CustomVoice (predefined speaker IDs):

faster-qwen3-tts custom --model Qwen/Qwen3-TTS-12Hz-1.7B-CustomVoice --list-speakers
faster-qwen3-tts custom \
  --model Qwen/Qwen3-TTS-12Hz-1.7B-CustomVoice \
  --speaker aiden \
  --text "What do you mean that I'm not real?" \
  --language English \
  --output out.wav

VoiceDesign (instruction-based):

faster-qwen3-tts design \
  --model Qwen/Qwen3-TTS-12Hz-1.7B-VoiceDesign \
  --instruct "Warm, confident narrator with slight British accent" \
  --text "Welcome to the show." \
  --language English \
  --output out.wav

Streaming (prints RTF after write):

faster-qwen3-tts custom \
  --model Qwen/Qwen3-TTS-12Hz-1.7B-CustomVoice \
  --speaker aiden \
  --text "What do you mean that I'm not real?" \
  --language English \
  --output out.wav \
  --streaming

Server mode (keep model hot, stop with exit):

faster-qwen3-tts serve \
  --mode custom \
  --model Qwen/Qwen3-TTS-12Hz-1.7B-CustomVoice \
  --speaker aiden \
  --language English \
  --streaming

Demo UI

A minimal web UI that streams audio in real time and shows TTFA and RTF live:

pip install -e ".[demo]"
python demo/server.py
# open http://localhost:7860

Features: voice clone (upload any WAV or use your microphone), voice design (1.7B-VoiceDesign model), streaming/non-streaming toggle, adjustable chunk size, live TTFA/RTF metrics, WAV download.

Results

Benchmarks include tokenization + inference (apples-to-apples with baseline). RTF > 1.0 = faster than real-time. TTFA measured as time to first playable audio chunk using streaming (chunk_size=8).

0.6B Model

GPU	Baseline RTF	Baseline TTFA	CUDA Graphs RTF	CUDA Graphs TTFA	Speedup
Jetson AGX Orin 64GB	0.179	3,641ms	1.307	597ms	7.3x / 6.1x
DGX Spark (GB10)	1.17	567ms	2.56	280ms	2.2x / 2.0x
RTX 4090	0.82	800ms	4.78	156ms	5.8x / 5.1x
RTX 4060 (Windows)	0.23	2,697ms	2.26	413ms	9.8x / 6.5x
H100 80GB HBM3	0.435	1,474ms	3.884	228ms	8.9x / 6.5x

1.7B Model

GPU	Baseline RTF	Baseline TTFA	CUDA Graphs RTF	CUDA Graphs TTFA	Speedup
Jetson AGX Orin 64GB	0.183	3,573ms	1.089	693ms	6.0x / 5.2x
DGX Spark (GB10)	1.01	661ms	1.87	400ms	1.9x / 1.7x
RTX 4090	0.82	850ms	4.22	174ms	5.1x / 4.9x
RTX 4060 (Windows)	0.23	2,905ms	1.83	460ms	7.9x / 6.3x
H100 80GB HBM3	0.439	1,525ms	3.304	241ms	7.5x / 6.3x

Note: Baseline TTFA values are streaming TTFA from the community Qwen3-TTS-streaming fork (which adds streaming) or from our dynamic-cache parity streaming path (no CUDA graphs) where available. The official Qwen3-TTS repo does not currently support streaming, so without a streaming baseline TTFA would be time-to-full-audio. CUDA graphs uses generate_voice_clone_streaming(chunk_size=8) for TTFA. Both include text tokenization for fair comparison. Speedup shows throughput / TTFA improvement. The streaming fork reports additional speedups that appear tied to torch.compile; we couldn’t reproduce those on Jetson-class devices where torch.compile isn’t available.
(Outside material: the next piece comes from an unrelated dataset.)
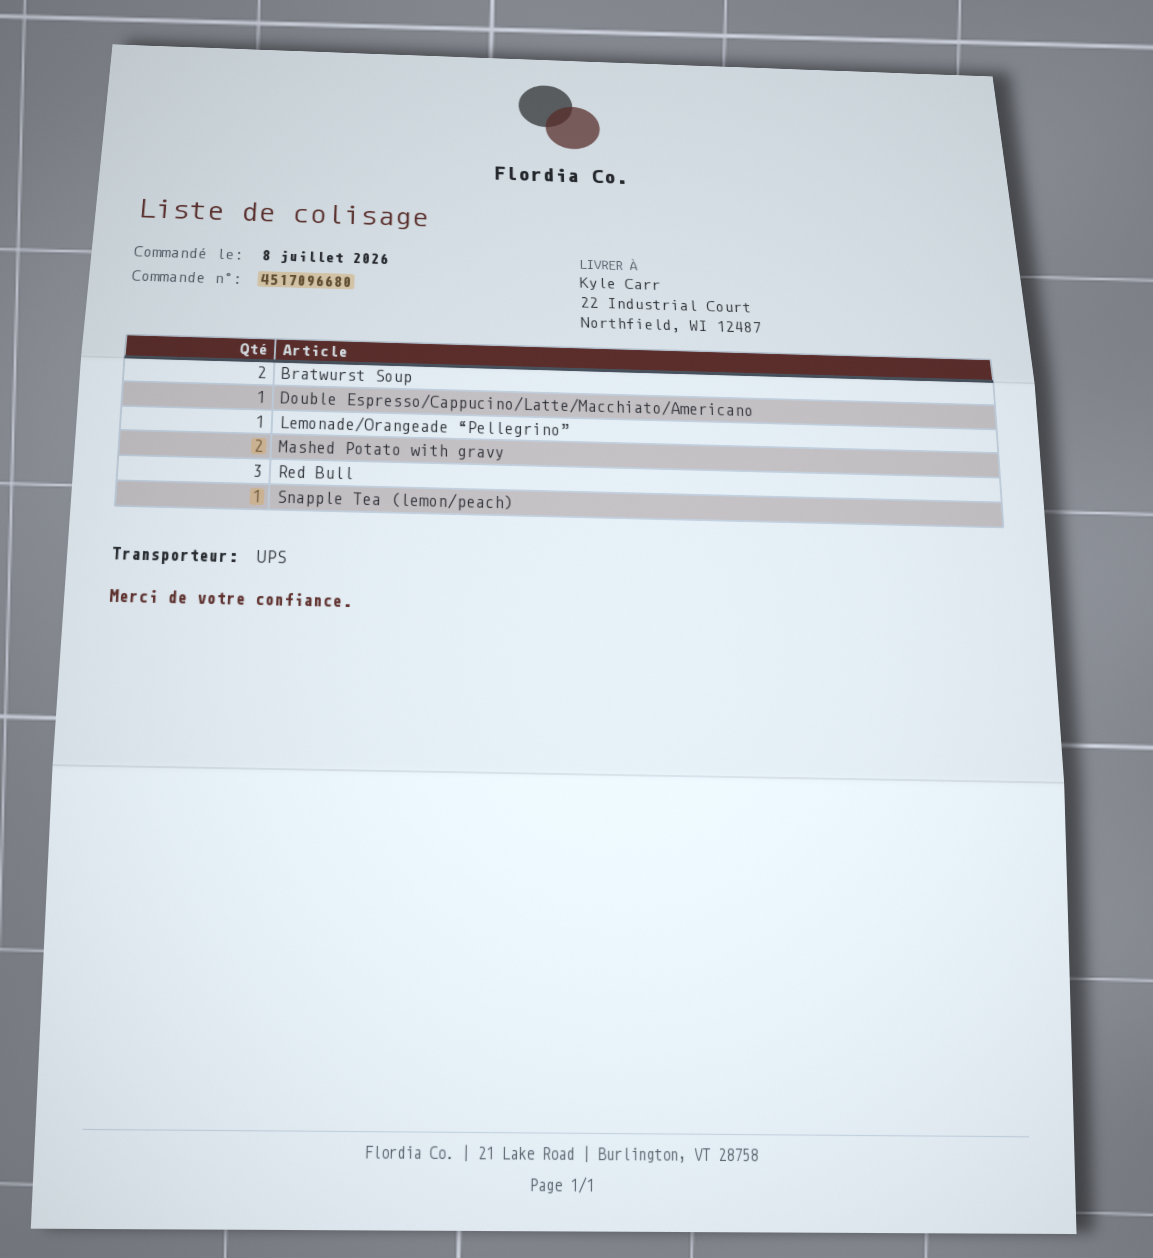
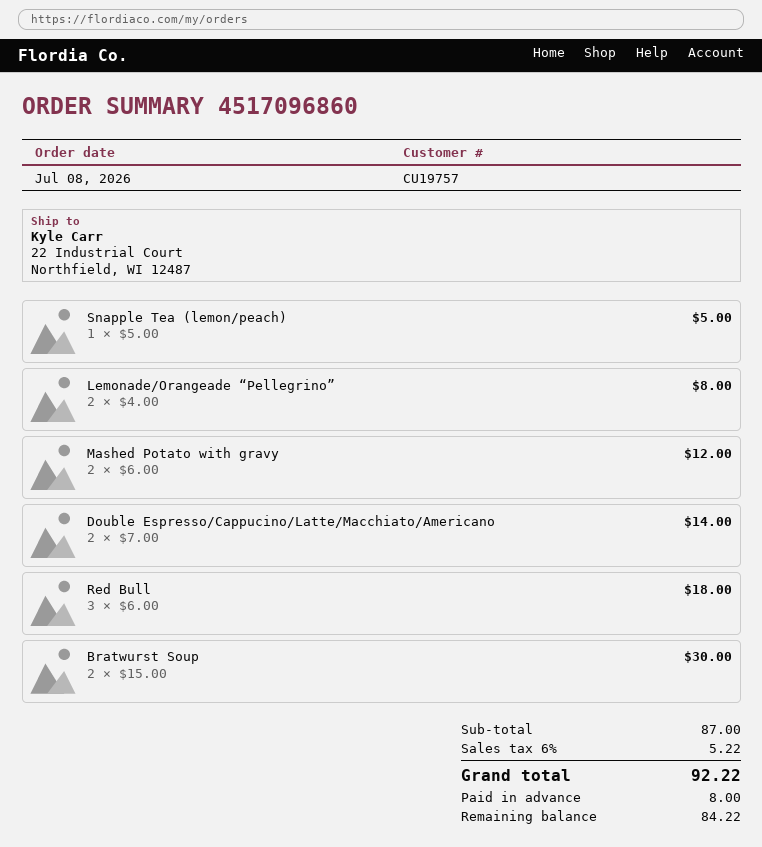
order number: 4517096680 -> 4517096860
Double Espresso/Cappucino/Latte/Macchiato/Americano: 1 -> 2
Lemonade/Orangeade “Pellegrino”: 1 -> 2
GPU architecture notes: RTX 4090 (2.5 GHz clocks) outperforms H100 (1.8 GHz) for single-stream workloads. H100's lower baseline (RTF 0.59 vs 4090's 0.82) reflects design optimization for batch processing rather than single-stream inference.

Benchmark your hardware

Benchmarks run from source. You only need uv and ./setup.sh:

Linux / macOS / WSL:

git clone https://github.com/andimarafioti/faster-qwen3-tts
cd faster-qwen3-tts
./setup.sh
./benchmark.sh # or ./benchmark.sh 0.6B or ./benchmark.sh 1.7B for a single model

Windows (Native):

git clone https://github.com/andimarafioti/faster-qwen3-tts
cd faster-qwen3-tts
setup_windows.bat
benchmark_windows.bat   # or benchmark_windows.bat 0.6B / 1.7B / both

Results are saved as bench_results_<GPU_NAME>.json and audio samples as sample_0.6B.wav / sample_1.7B.wav.

Streaming

CUDA graphs support streaming output — audio chunks are yielded during generation with the same per-step performance as non-streaming mode.

Chunk size vs performance (Jetson AGX Orin, 0.6B)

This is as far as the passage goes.